Frictie in het ontwerp van apps
Ontwerp van online tools en apps zo inzetten dat mensen zich bewuster worden van hoe hun data gebruikt en gedeeld worden. Dat was de inzet van de goed bezochte meetup in de Waag op 12 september 2019. Onder het plafond van een pas gerestaureerd Theater Anatonicum ging een enthousiaste groep ontwerpers, techies en andere geïnteresseerden aan de slag met dit onderwerp.
Gijs Boerwinkel, hoofd Communicatie bij Waag, trapte de avond af met een introductie van het Europese project DECODE dat deze avond mede mogelijk heeft gemaakt. DECODE wil mensen hun autonomie teruggeven over hun persoonlijke data, en ontwikkelt tools die dat mede mogelijk maken.
Arnout Terpstra, productmanager bij SURF en PhD-onderzoeker bij de universiteit Tilburg, schetste mooi de context waarin we ons allemaal begeven als we online gaan: ellenlange ‘terms and conditions’ (dimayarovinsky.com/i-agree) die niemand leest, maar waar we wettelijk wel aan gebonden zijn. Deze constructie maakt het mogelijk dat bedrijven haast vrijelijk aan de slag kunnen met het verzamelen, delen, en analyseren van onze persoonlijke data. Onze privacy komt daarmee in het geding, maar het adresseren hiervan is lastig. In het dagelijks gebruik van apps zijn onze hersenen liever lui dan moe, waardoor we geneigd zijn de weg van de minste weerstand te kiezen. Daarnaast zijn er structurele problemen rond het privacyvraagstuk: men heeft geen overzicht meer door bijvoorbeeld het grote aantal partijen met wie onze data wordt gedeeld, of door hoe de combinaties van verschillende stukjes data tot een gedetailleerd profiel van de gebruiker te herleiden zijn. Hierdoor is het vrijwel onmogelijk de gevolgen van bepaalde keuzes goed in te schatten.

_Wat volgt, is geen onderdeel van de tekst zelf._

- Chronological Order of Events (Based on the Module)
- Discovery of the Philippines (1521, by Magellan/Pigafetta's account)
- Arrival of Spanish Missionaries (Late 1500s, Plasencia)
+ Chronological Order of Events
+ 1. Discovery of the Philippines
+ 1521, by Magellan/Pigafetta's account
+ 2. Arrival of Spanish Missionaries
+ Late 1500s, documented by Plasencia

Ontwerptheorieën als adversarial en reflective design maken de gebruiker bewust van wat er achter de schermen gebeurt, en kunnen ingezet worden om de gebruiker juist meer keuzevrijheid te bieden in hoe en wat voor data zij deelt. Anja Groten, directeur van de afdeling Design van het Sandberg Instituut en co-founder van het collectief Hackers & Designers, ging nader in op de notie van frictie als een methode om kritisch op collectieve ontwerpprocessen te reflecteren. Ze deelde inspirerende voorbeelden van haar projecten waarbij mensen betrokken worden in het ontwerpproces. Ontwerp zelf vormt zo de lens waardoor de deelnemers gaan waarnemen en ervaren.

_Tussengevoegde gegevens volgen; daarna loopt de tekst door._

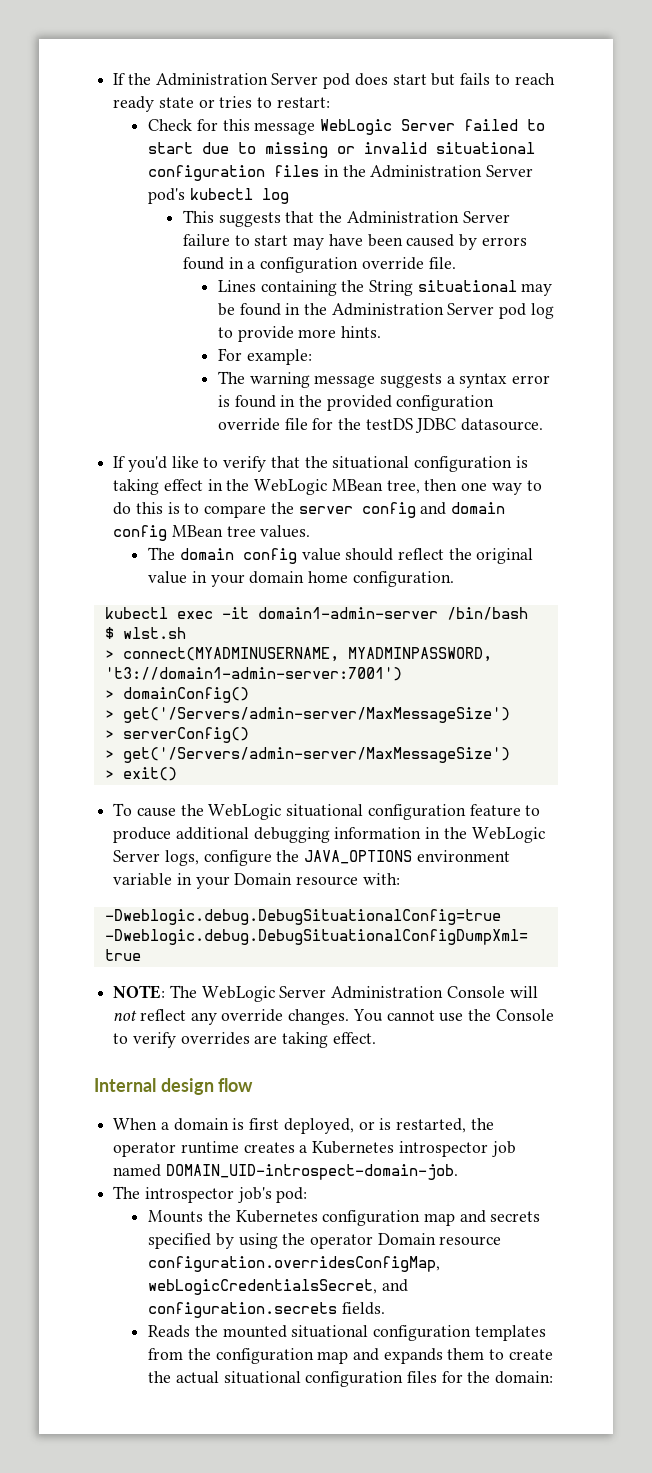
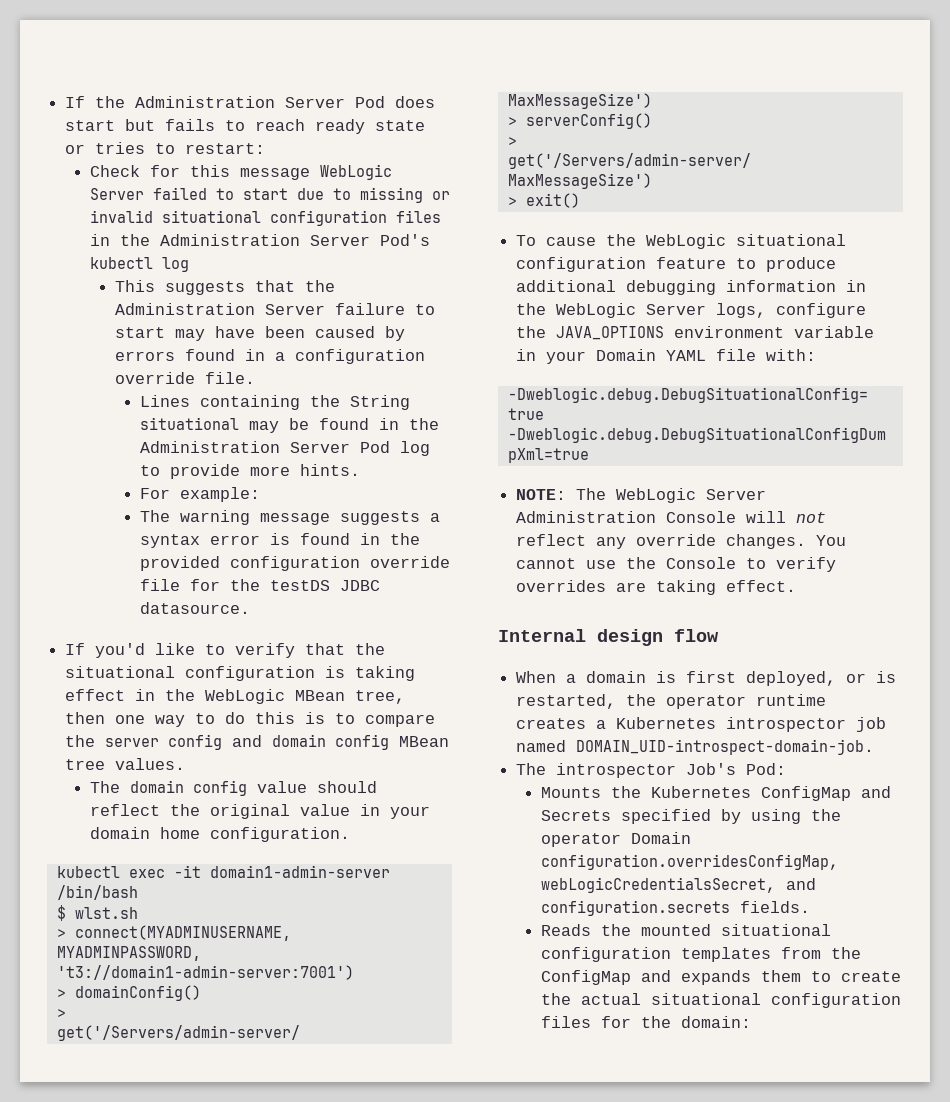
- If the Administration Server pod does start but fails to reach ready state or tries to restart:
+ If the Administration Server Pod does start but fails to reach ready state or tries to restart:
- Check for this message WebLogic Server failed to start due to missing or invalid situational configuration files in the Administration Server pod's kubectl log
+ Check for this message WebLogic Server failed to start due to missing or invalid situational configuration files in the Administration Server Pod's kubectl log
- Lines containing the String situational may be found in the Administration Server pod log to provide more hints.
+ Lines containing the String situational may be found in the Administration Server Pod log to provide more hints.
- To cause the WebLogic situational configuration feature to produce additional debugging information in the WebLogic Server logs, configure the JAVA_OPTIONS environment variable in your Domain resource with:
+ To cause the WebLogic situational configuration feature to produce additional debugging information in the WebLogic Server logs, configure the JAVA_OPTIONS environment variable in your Domain YAML file with:
- The introspector job's pod:
+ The introspector Job's Pod:
- Mounts the Kubernetes configuration map and secrets specified by using the operator Domain resource configuration.overridesConfigMap, webLogicCredentialsSecret, and configuration.secrets fields.
+ Mounts the Kubernetes ConfigMap and Secrets specified by using the operator Domain configuration.overridesConfigMap, webLogicCredentialsSecret, and configuration.secrets fields.
- Reads the mounted situational configuration templates from the configuration map and expands them to create the actual situational configuration files for the domain:
+ Reads the mounted situational configuration templates from the ConfigMap and expands them to create the actual situational configuration files for the domain:

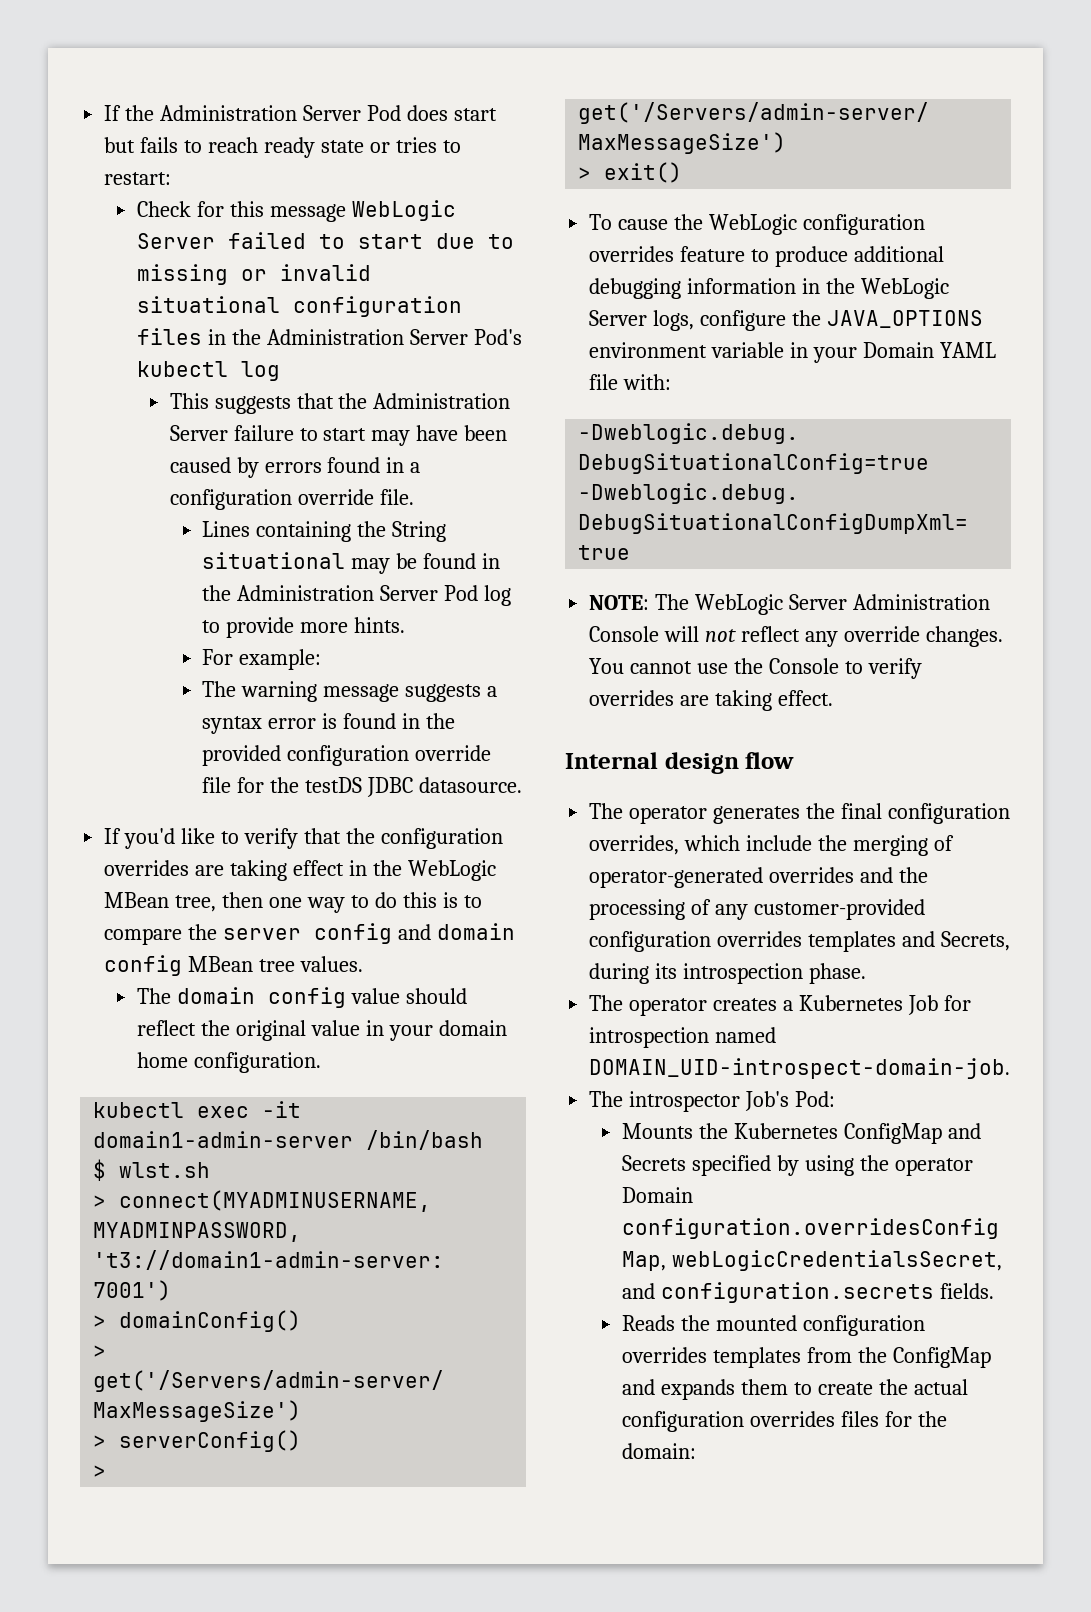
- If you'd like to verify that the situational configuration is taking effect in the WebLogic MBean tree, then one way to do this is to compare the server config and domain config MBean tree values.
+ If you'd like to verify that the configuration overrides are taking effect in the WebLogic MBean tree, then one way to do this is to compare the server config and domain config MBean tree values.
- To cause the WebLogic situational configuration feature to produce additional debugging information in the WebLogic Server logs, configure the JAVA_OPTIONS environment variable in your Domain YAML file with:
+ To cause the WebLogic configuration overrides feature to produce additional debugging information in the WebLogic Server logs, configure the JAVA_OPTIONS environment variable in your Domain YAML file with:
- When a domain is first deployed, or is restarted, the operator runtime creates a Kubernetes introspector job named DOMAIN_UID-introspect-domain-job.
+ The operator generates the final configuration overrides, which include the merging of operator-generated overrides and the processing of any customer-provided configuration overrides templates and Secrets, during its introspection phase.
+ The operator creates a Kubernetes Job for introspection named DOMAIN_UID-introspect-domain-job.
- Reads the mounted situational configuration templates from the ConfigMap and expands them to create the actual situational configuration files for the domain:
+ Reads the mounted configuration overrides templates from the ConfigMap and expands them to create the actual configuration overrides files for the domain:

Tijdens een mini design challenge gingen we vervolgens zelf hiermee aan de slag. In vier groepen analyseerden we veelgebruikte apps en creëerden we vervolgens ‘fricties’ waarmee deze apps hun gebruikers zouden kunnen helpen bewuster te worden van wat ze delen en wat hiermee gebeurt. Door het toepassen van het ontwerpperspectief werd het taaie onderwerp van datadelen en de complicaties daarmee aansprekender en tastbaarder. Over de uitkomsten van de design challenge lees je hieronder meer. Ben je ook geïnspireerd geraakt en heb je belangstelling in het snijvlak van ontwerp en technologie? Kijk dan ook bijvoorbeeld eens op Hackers & Designers.nl.
De groep die met Whatsapp aan de slag ging, ontwierp een nieuwe variant waarbij Whatsapp zelf nieuwe chatgroepen aan je voorstelt op basis van de personen met wie je onlangs was; bijvoorbeeld alle deelnemers aan een workshop. Het is aannemelijk dat Whatsapp deze informatie toch al verzamelt (of kan afleiden uit verzamelde data), alleen weten we dat op dit moment niet. Door zo’n nieuwe feature zouden Whatsapp-gebruikers even stilstaan bij het feit dat dit gebeurt.

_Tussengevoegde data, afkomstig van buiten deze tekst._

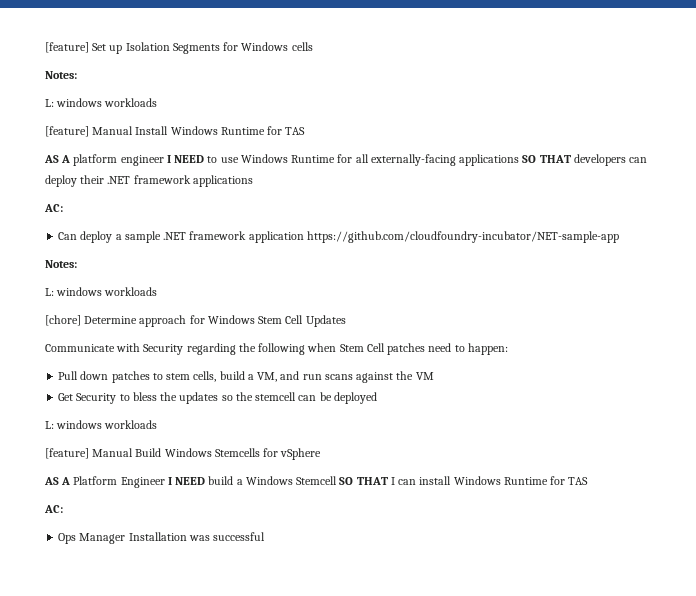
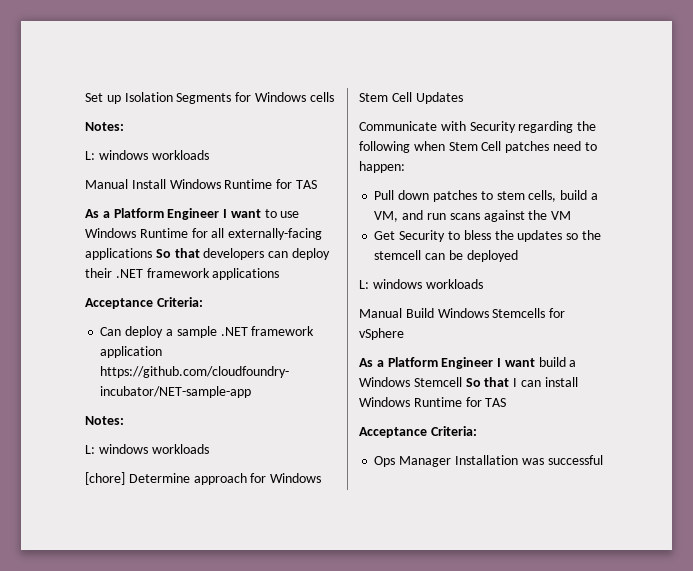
- [feature] Set up Isolation Segments for Windows cells
+ Set up Isolation Segments for Windows cells
- [feature] Manual Install Windows Runtime for TAS
+ Manual Install Windows Runtime for TAS
- AS A platform engineer I NEED to use Windows Runtime for all externally-facing applications SO THAT developers can deploy their .NET framework applications
- AC:
+ As a Platform Engineer I want to use Windows Runtime for all externally-facing applications So that developers can deploy their .NET framework applications
+ Acceptance Criteria:
- [feature] Manual Build Windows Stemcells for vSphere
+ Manual Build Windows Stemcells for vSphere
- AS A Platform Engineer I NEED build a Windows Stemcell SO THAT I can install Windows Runtime for TAS
- AC:
+ As a Platform Engineer I want build a Windows Stemcell So that I can install Windows Runtime for TAS
+ Acceptance Criteria:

Instagram houdt een advertentieprofiel bij waarin je kunt zien wat voor advertenties jij leuk zou vinden. Maar de groep die naar deze app keek zag daar categorieën in terugkomen waar ze zichzelf niet echt in herkenden. Bovendien was deze optie goed verborgen in de instellingen. Ze ontwierpen een data story concept, waarmee gebruikers meer duidelijkheid verschaft krijgen over waar de data die Instagram (Facebook dus) verzamelt naartoe gaat. Door dit inzicht te verwerken in de stories functionaliteit van Instagram hoef je niet eerst helemaal op zoek te gaan naar het juiste scherm binnen de instellingen van de app, maar word je op regelmatige basis geconfronteerd met jouw privacyvoorkeuren.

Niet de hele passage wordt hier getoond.